(Data extracted from a collection)
================
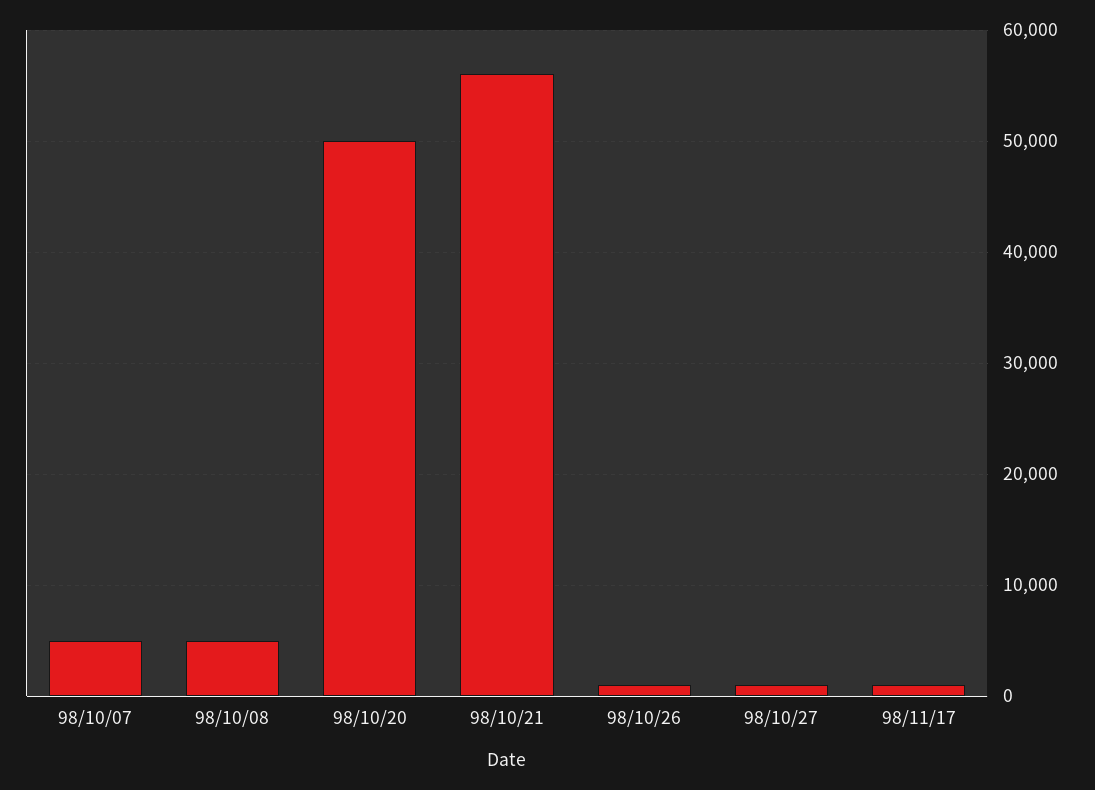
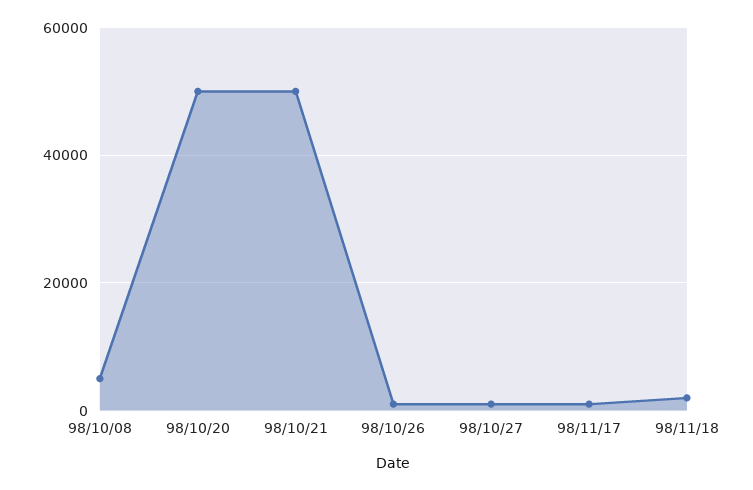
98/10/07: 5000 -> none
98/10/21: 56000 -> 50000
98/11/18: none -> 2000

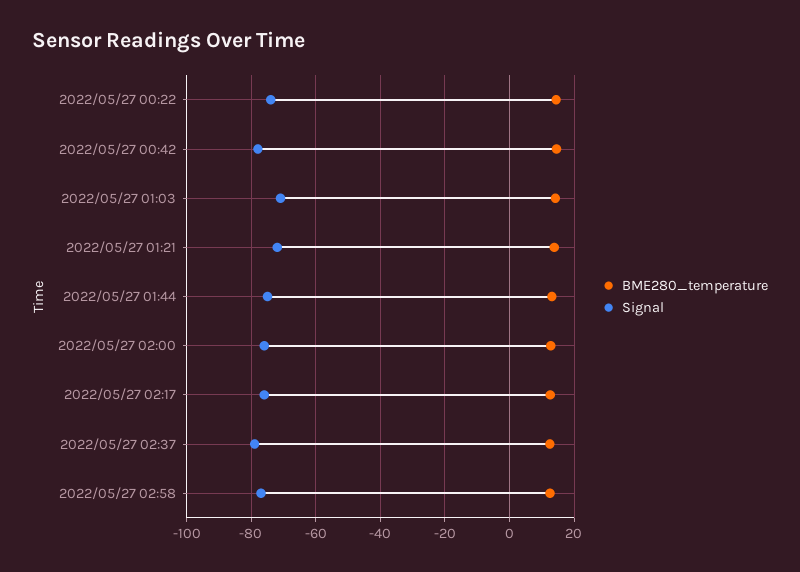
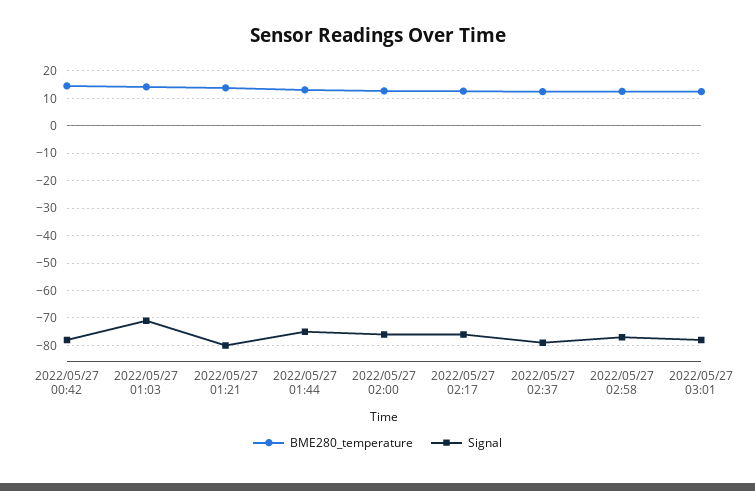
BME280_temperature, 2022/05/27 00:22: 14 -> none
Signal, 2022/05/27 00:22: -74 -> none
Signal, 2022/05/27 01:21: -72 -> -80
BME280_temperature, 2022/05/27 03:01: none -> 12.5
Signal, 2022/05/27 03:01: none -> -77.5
================
[THE PROBLEM]:
Consider the string "none". State how many lines of the data contain it, giving the number alone.

[EXPECTED ANSWER]:
6